** YOUR TASK **
Output the lines of the records below exactly, beginning at their first line and ending at the line with "you use the"; include no pictures.
BEGIN EXTRACTED ENTRIES
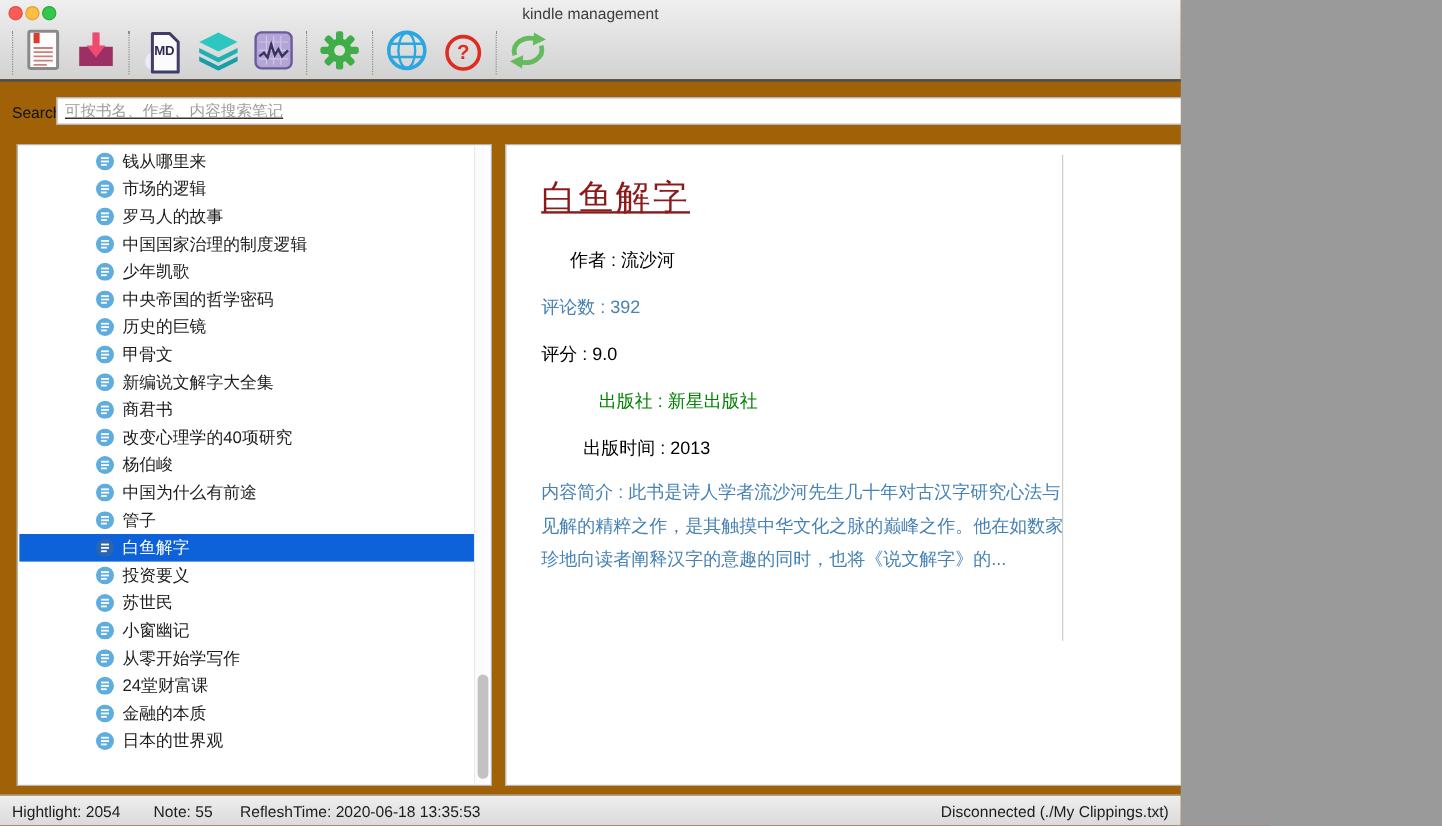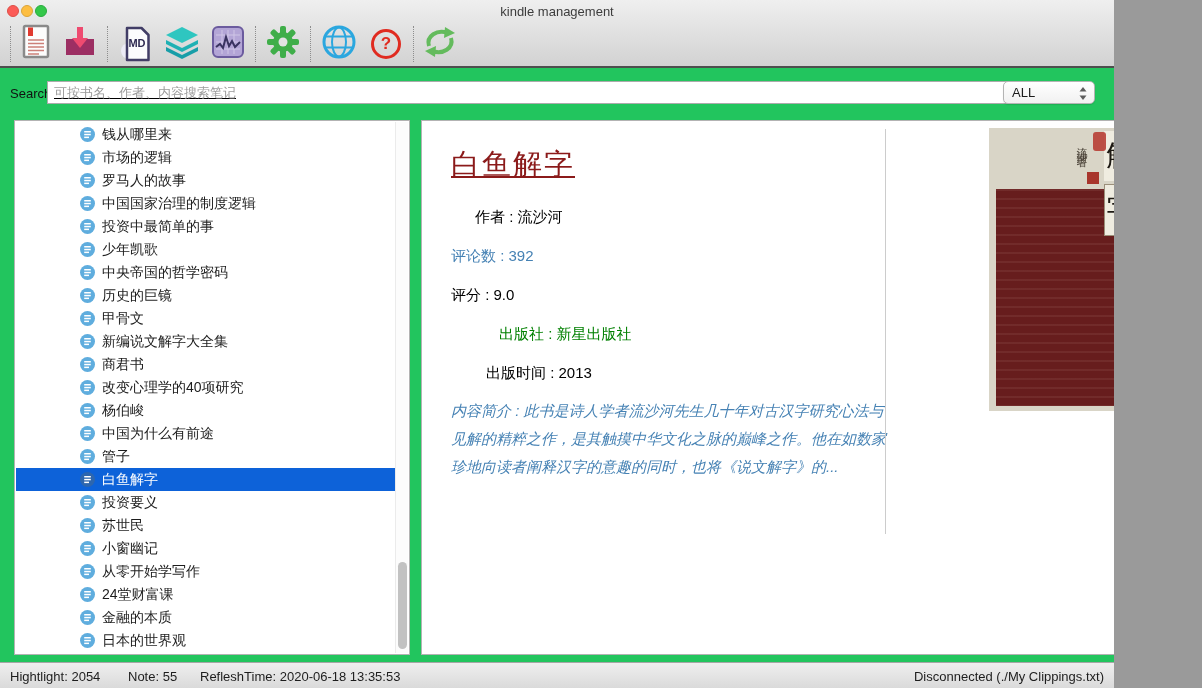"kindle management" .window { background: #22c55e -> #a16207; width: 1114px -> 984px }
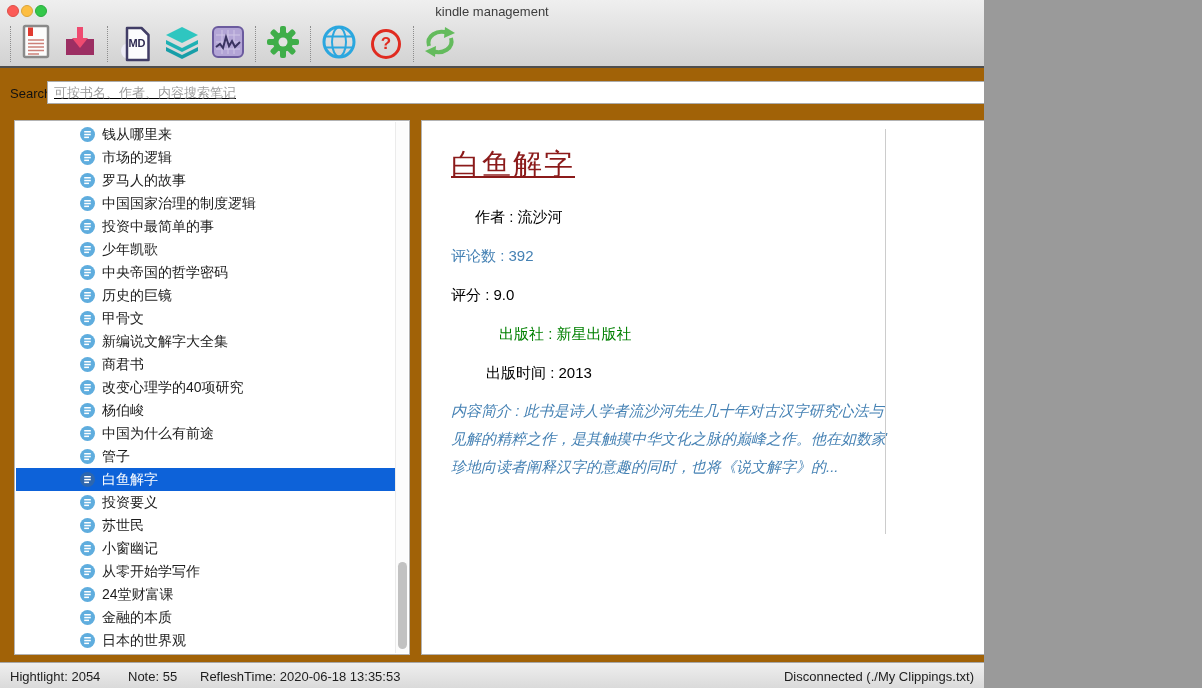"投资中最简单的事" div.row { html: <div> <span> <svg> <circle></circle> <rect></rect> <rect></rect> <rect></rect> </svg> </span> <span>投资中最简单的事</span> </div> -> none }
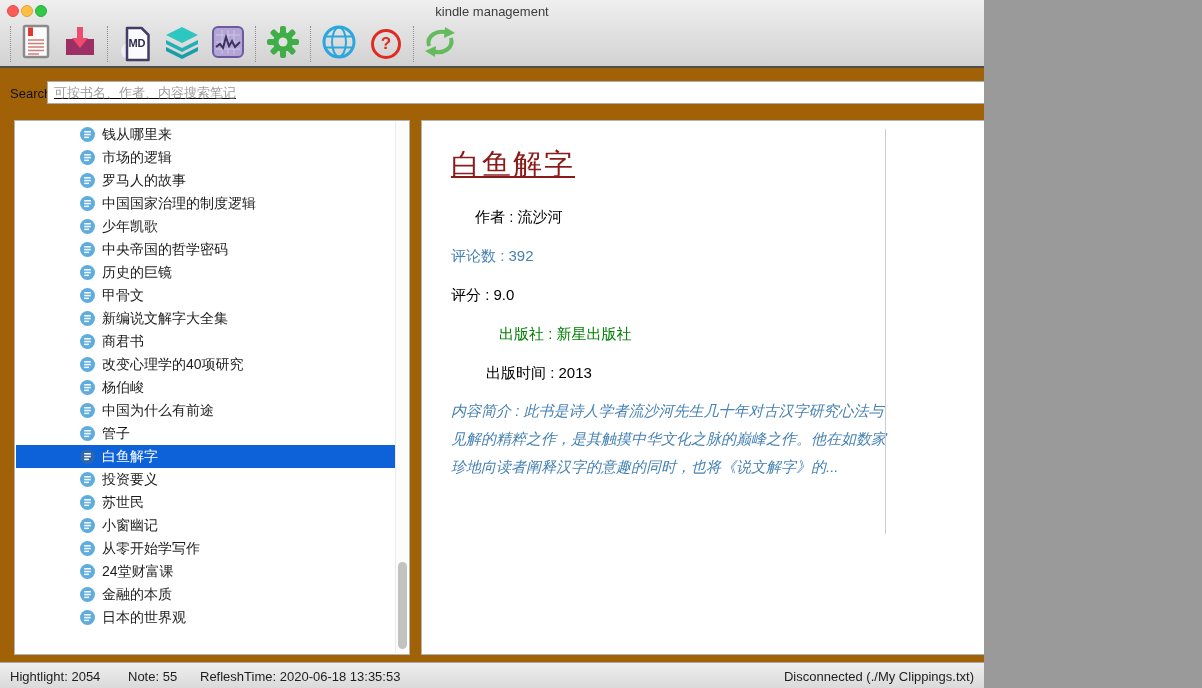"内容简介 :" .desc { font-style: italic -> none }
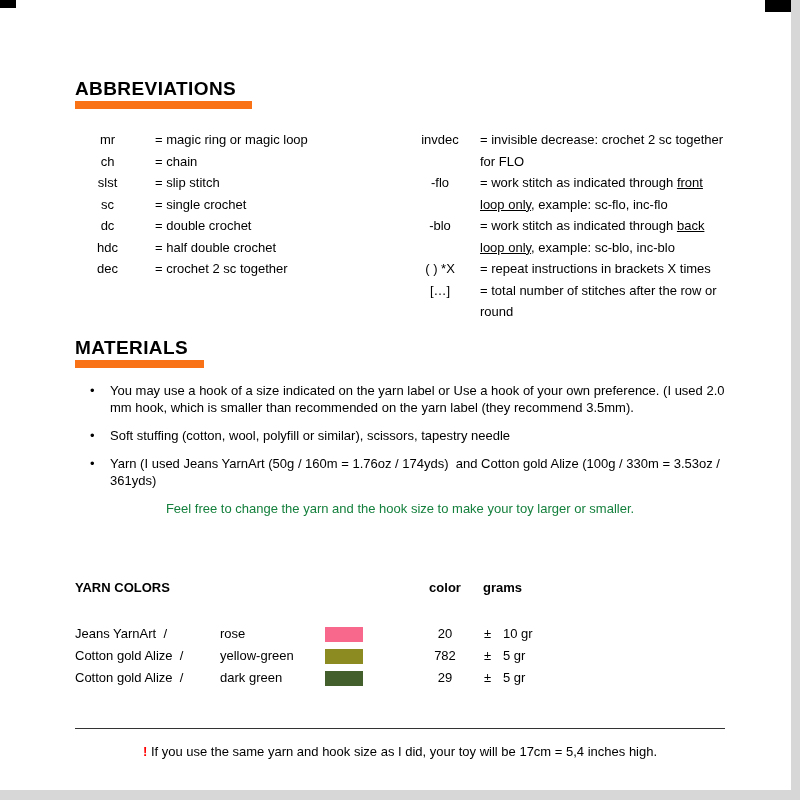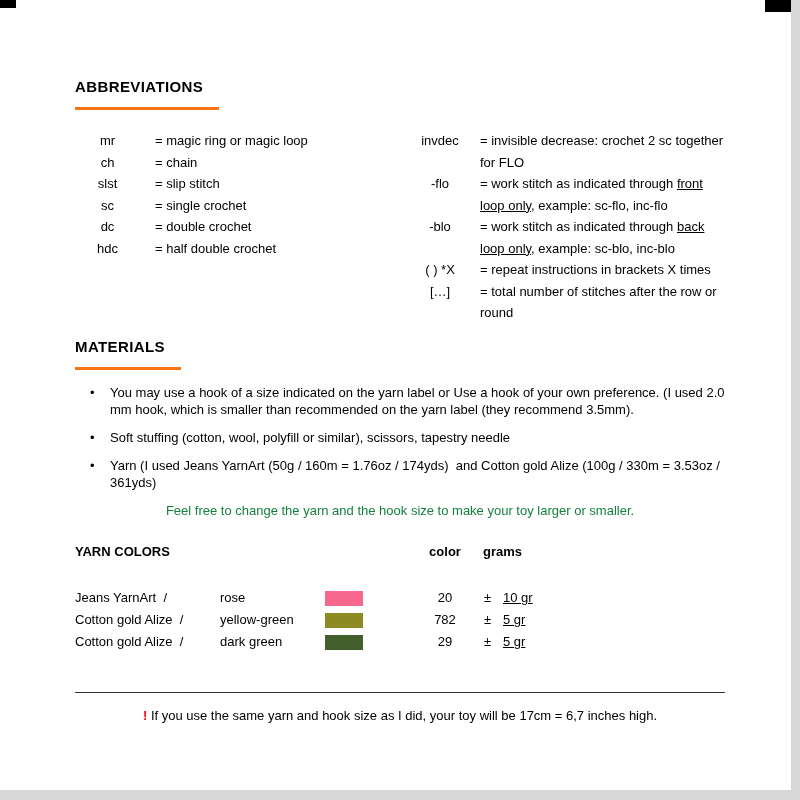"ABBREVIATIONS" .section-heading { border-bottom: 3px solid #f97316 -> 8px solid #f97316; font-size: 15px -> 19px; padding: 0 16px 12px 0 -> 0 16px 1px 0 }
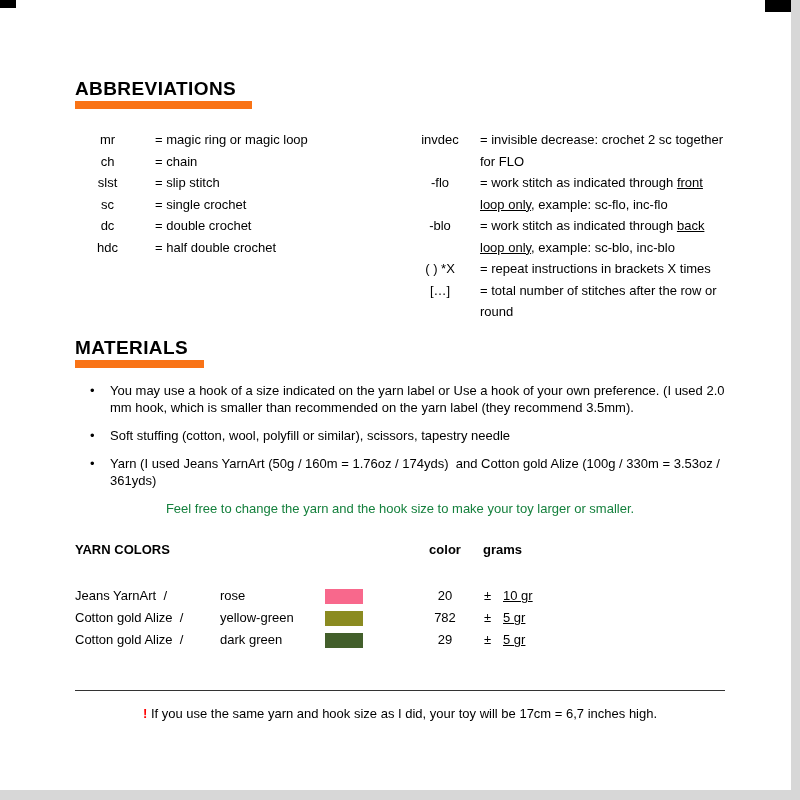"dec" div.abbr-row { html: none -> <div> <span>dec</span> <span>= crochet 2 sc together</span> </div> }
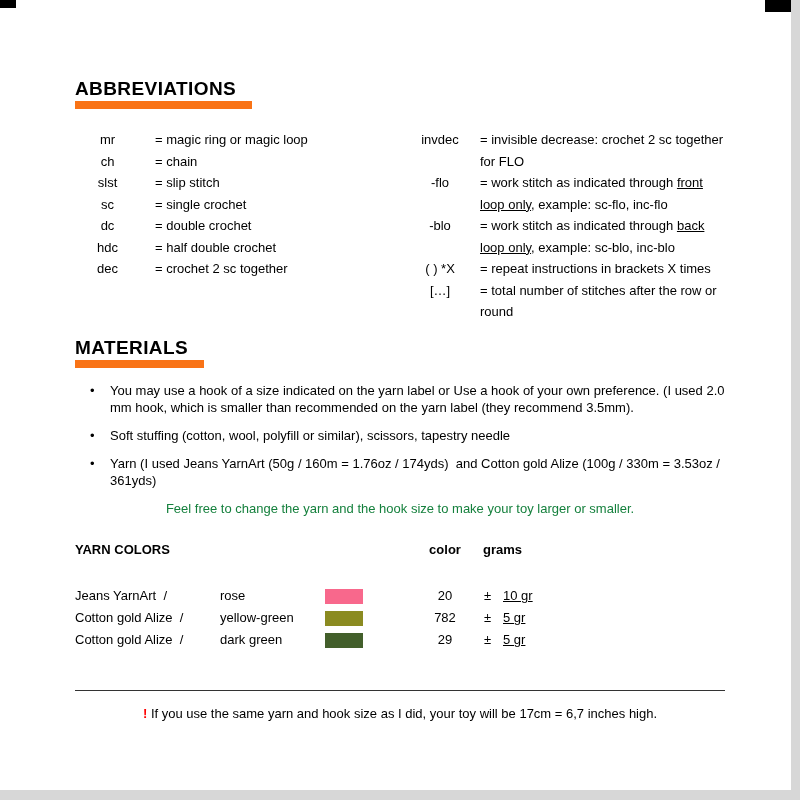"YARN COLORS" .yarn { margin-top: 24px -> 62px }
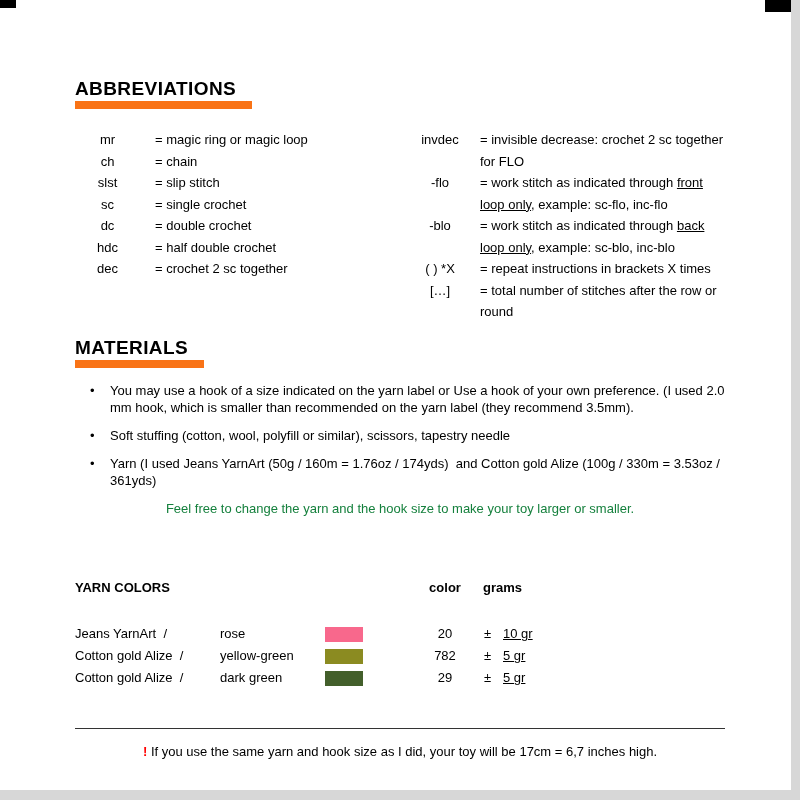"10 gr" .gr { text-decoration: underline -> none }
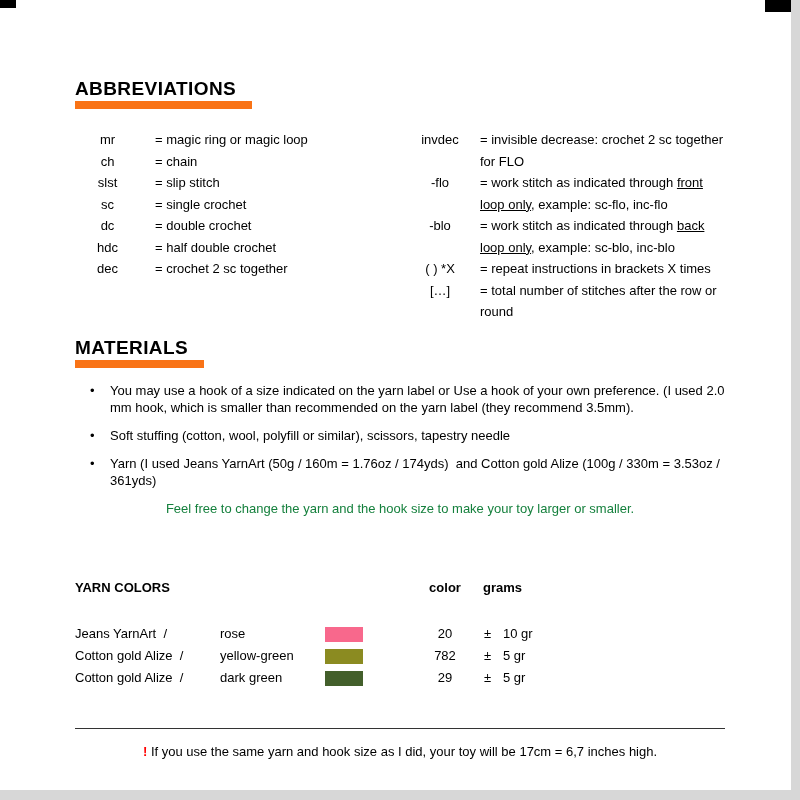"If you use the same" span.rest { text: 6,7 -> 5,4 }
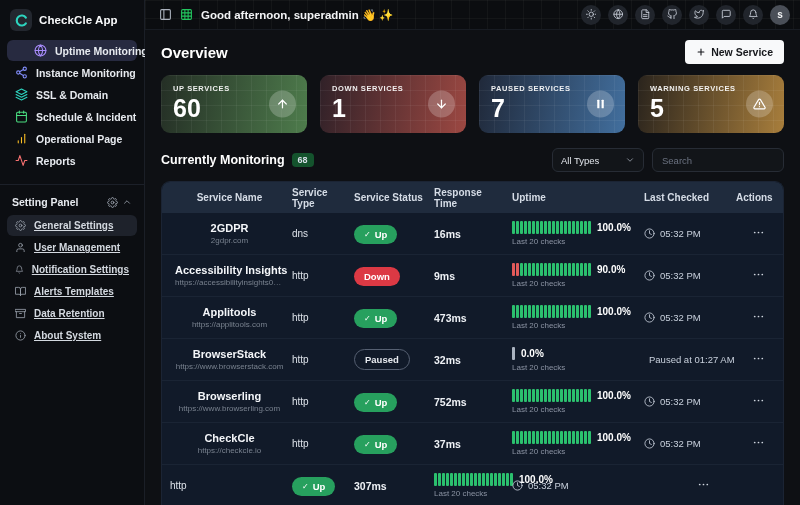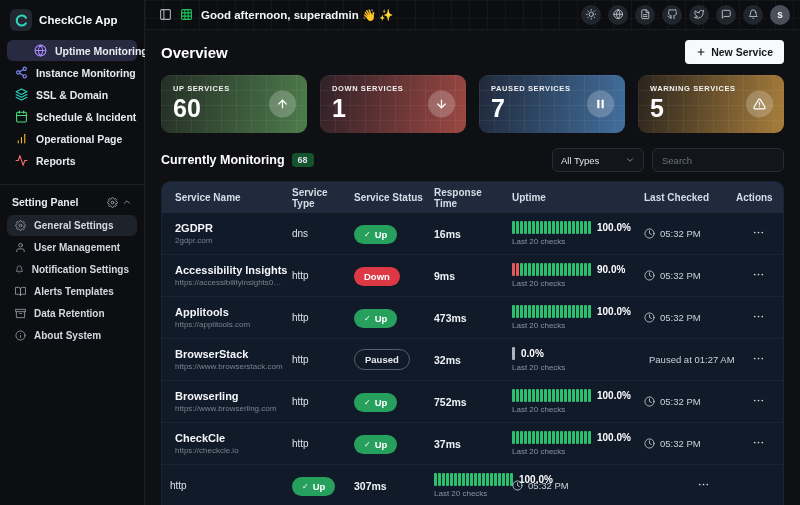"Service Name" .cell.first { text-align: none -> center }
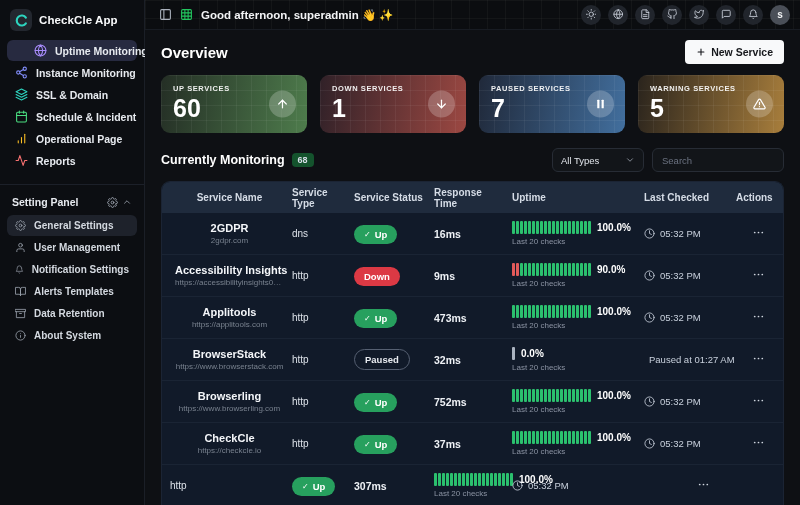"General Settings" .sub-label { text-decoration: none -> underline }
END EXTRACTED ENTRIES
** WORKED SOLUTION **
"kindle management" .window { background: #22c55e -> #a16207; width: 1114px -> 984px }
"投资中最简单的事" div.row { html: <div> <span> <svg> <circle></circle> <rect></rect> <rect></rect> <rect></rect> </svg> </span> <span>投资中最简单的事</span> </div> -> none }
"内容简介 :" .desc { font-style: italic -> none }
"ABBREVIATIONS" .section-heading { border-bottom: 3px solid #f97316 -> 8px solid #f97316; font-size: 15px -> 19px; padding: 0 16px 12px 0 -> 0 16px 1px 0 }
"dec" div.abbr-row { html: none -> <div> <span>dec</span> <span>= crochet 2 sc together</span> </div> }
"YARN COLORS" .yarn { margin-top: 24px -> 62px }
"10 gr" .gr { text-decoration: underline -> none }
"If you use the same" span.rest { text: 6,7 -> 5,4 }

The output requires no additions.